::: DATA TO EXAMINE :::

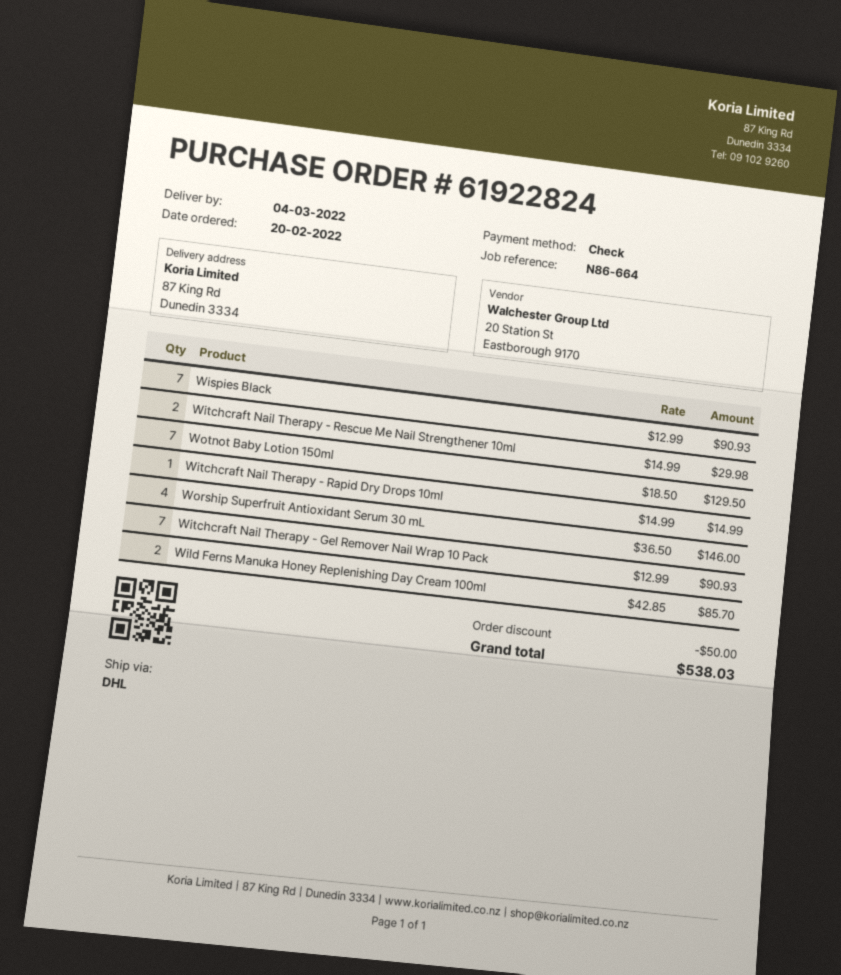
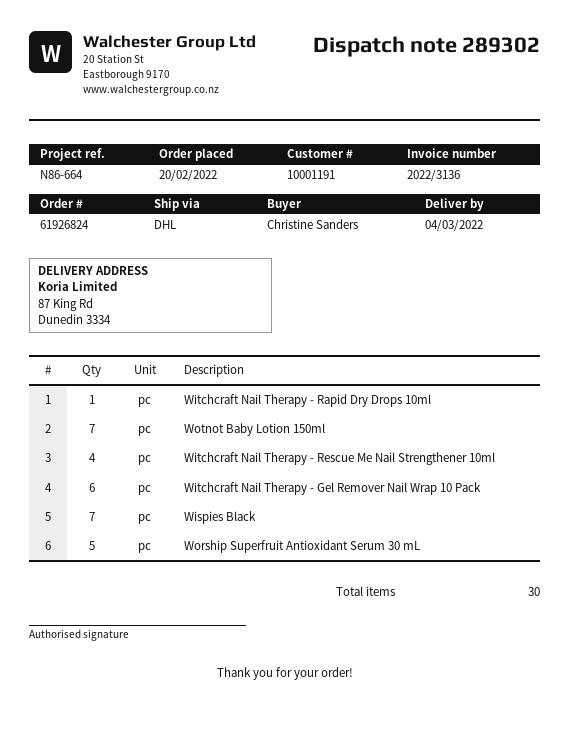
order number: 61922824 -> 61926824
Witchcraft Nail Therapy - Rescue Me Nail Strengthener 10ml: 2 -> 4
Worship Superfruit Antioxidant Serum 30 mL: 4 -> 5
Witchcraft Nail Therapy - Gel Remover Nail Wrap 10 Pack: 7 -> 6
Wild Ferns Manuka Honey Replenishing Day Cream 100ml: 2 -> none

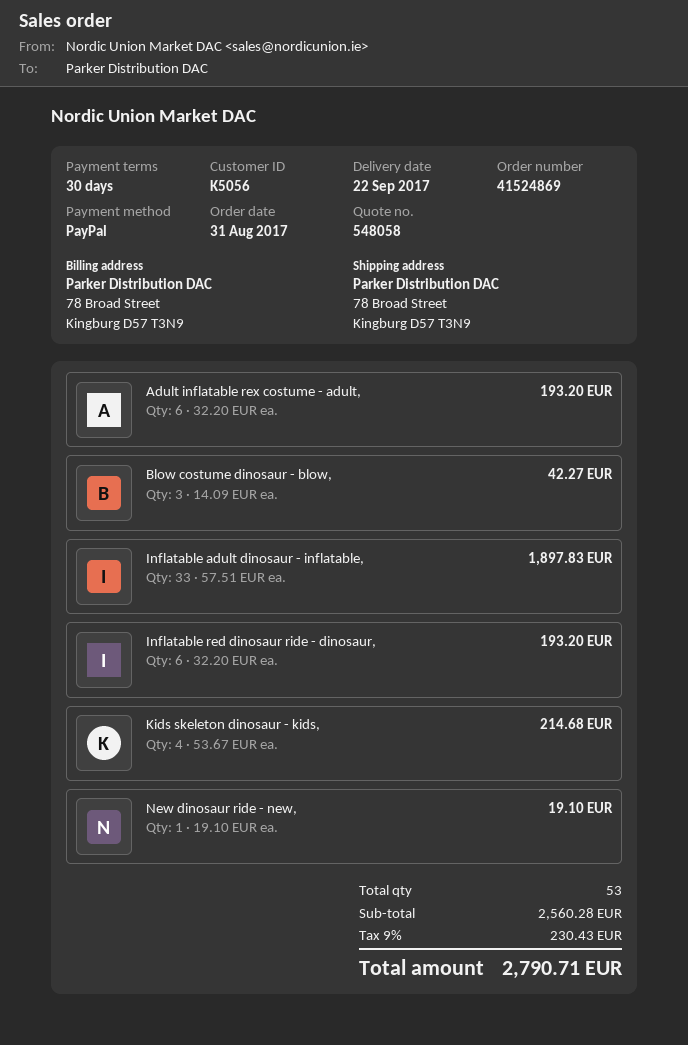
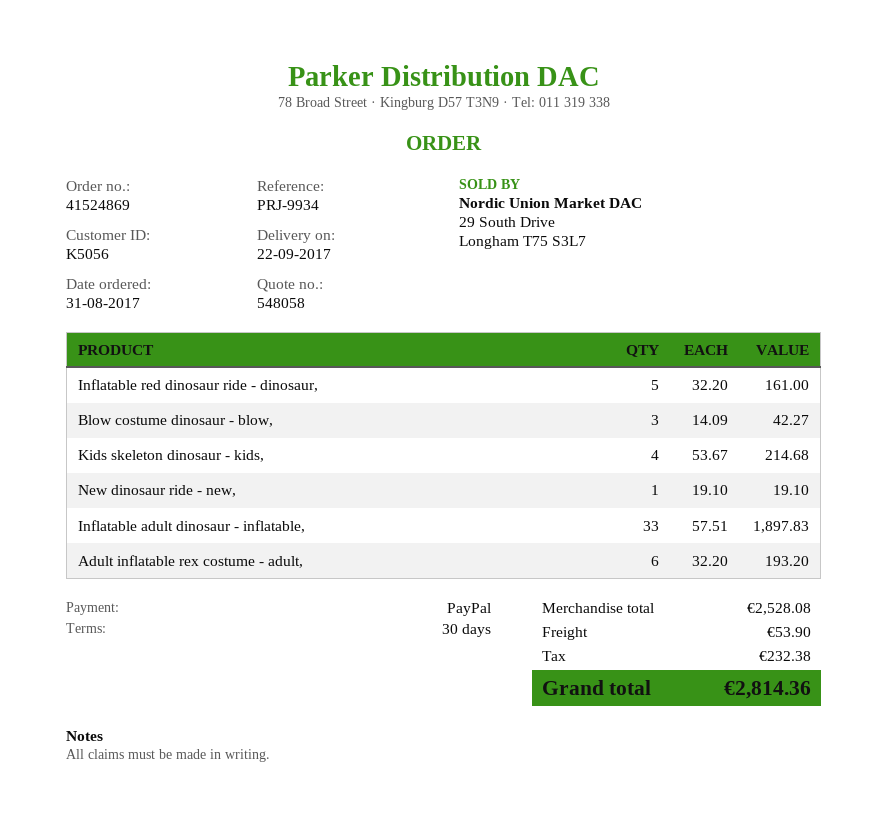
Inflatable red dinosaur ride - dinosaur,: 6 x 32.20 = 193.20 -> 5 x 32.20 = 161.00
subtotal: 2560.28 -> 2528.08
shipping: none -> 53.90
tax: 230.43 -> 232.38
total: 2790.71 -> 2814.36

:::

Which of the lines above carry the string "Witchcraft"? Pick them out and copy them.

Witchcraft Nail Therapy - Rescue Me Nail Strengthener 10ml: 2 -> 4
Witchcraft Nail Therapy - Gel Remover Nail Wrap 10 Pack: 7 -> 6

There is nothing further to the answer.